Only the lines running from the line with "- 5.Paslaugų teikimo" to the end of the records below belong in the answer, each copied exactly.
START MATERIALS PROVIDED
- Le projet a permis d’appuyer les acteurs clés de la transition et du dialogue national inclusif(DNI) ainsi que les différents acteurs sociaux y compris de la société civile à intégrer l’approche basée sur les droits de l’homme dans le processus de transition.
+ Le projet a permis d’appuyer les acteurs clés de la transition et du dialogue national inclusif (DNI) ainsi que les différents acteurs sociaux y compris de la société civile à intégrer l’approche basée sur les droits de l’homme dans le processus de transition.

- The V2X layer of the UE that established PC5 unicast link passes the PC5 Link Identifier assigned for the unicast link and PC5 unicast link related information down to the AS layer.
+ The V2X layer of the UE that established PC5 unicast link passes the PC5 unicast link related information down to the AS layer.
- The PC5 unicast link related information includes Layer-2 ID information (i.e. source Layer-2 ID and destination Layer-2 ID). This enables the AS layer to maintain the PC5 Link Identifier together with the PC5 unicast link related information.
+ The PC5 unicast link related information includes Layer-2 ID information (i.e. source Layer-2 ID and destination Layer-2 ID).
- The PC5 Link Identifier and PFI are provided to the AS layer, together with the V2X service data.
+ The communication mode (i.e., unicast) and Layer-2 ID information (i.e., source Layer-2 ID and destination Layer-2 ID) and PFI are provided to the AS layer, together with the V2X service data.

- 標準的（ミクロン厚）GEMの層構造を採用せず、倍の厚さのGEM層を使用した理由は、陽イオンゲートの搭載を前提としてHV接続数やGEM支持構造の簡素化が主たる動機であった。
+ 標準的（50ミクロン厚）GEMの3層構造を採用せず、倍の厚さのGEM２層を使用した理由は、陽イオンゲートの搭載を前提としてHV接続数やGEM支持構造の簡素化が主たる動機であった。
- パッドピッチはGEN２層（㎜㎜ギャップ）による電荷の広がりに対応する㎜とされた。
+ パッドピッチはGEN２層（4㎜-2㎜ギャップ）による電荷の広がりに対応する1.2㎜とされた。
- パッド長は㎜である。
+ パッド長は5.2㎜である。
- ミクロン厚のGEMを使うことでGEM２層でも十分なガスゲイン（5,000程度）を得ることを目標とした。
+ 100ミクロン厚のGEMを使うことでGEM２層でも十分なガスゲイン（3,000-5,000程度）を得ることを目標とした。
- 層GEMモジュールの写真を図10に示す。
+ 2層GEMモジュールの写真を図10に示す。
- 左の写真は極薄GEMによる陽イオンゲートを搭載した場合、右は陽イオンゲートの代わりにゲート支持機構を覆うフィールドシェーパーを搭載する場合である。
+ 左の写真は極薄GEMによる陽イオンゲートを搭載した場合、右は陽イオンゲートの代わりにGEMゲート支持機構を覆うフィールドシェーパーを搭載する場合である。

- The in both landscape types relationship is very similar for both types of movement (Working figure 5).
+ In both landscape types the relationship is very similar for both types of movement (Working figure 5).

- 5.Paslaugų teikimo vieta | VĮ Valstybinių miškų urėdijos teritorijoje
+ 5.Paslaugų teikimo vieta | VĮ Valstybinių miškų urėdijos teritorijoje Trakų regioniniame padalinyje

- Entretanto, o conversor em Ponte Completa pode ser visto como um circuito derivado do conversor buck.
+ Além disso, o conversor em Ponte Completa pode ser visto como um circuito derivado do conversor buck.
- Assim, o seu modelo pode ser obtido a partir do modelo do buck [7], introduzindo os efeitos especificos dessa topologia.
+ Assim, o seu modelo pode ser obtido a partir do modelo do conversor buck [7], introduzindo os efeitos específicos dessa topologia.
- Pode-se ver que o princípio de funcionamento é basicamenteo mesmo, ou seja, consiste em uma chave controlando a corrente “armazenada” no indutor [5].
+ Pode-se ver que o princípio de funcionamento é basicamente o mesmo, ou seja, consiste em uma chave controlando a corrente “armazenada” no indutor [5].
END MATERIALS PROVIDED
RESPONSE TO THE EXERCISE:
- 5.Paslaugų teikimo vieta | VĮ Valstybinių miškų urėdijos teritorijoje
+ 5.Paslaugų teikimo vieta | VĮ Valstybinių miškų urėdijos teritorijoje Trakų regioniniame padalinyje

- Entretanto, o conversor em Ponte Completa pode ser visto como um circuito derivado do conversor buck.
+ Além disso, o conversor em Ponte Completa pode ser visto como um circuito derivado do conversor buck.
- Assim, o seu modelo pode ser obtido a partir do modelo do buck [7], introduzindo os efeitos especificos dessa topologia.
+ Assim, o seu modelo pode ser obtido a partir do modelo do conversor buck [7], introduzindo os efeitos específicos dessa topologia.
- Pode-se ver que o princípio de funcionamento é basicamenteo mesmo, ou seja, consiste em uma chave controlando a corrente “armazenada” no indutor [5].
+ Pode-se ver que o princípio de funcionamento é basicamente o mesmo, ou seja, consiste em uma chave controlando a corrente “armazenada” no indutor [5].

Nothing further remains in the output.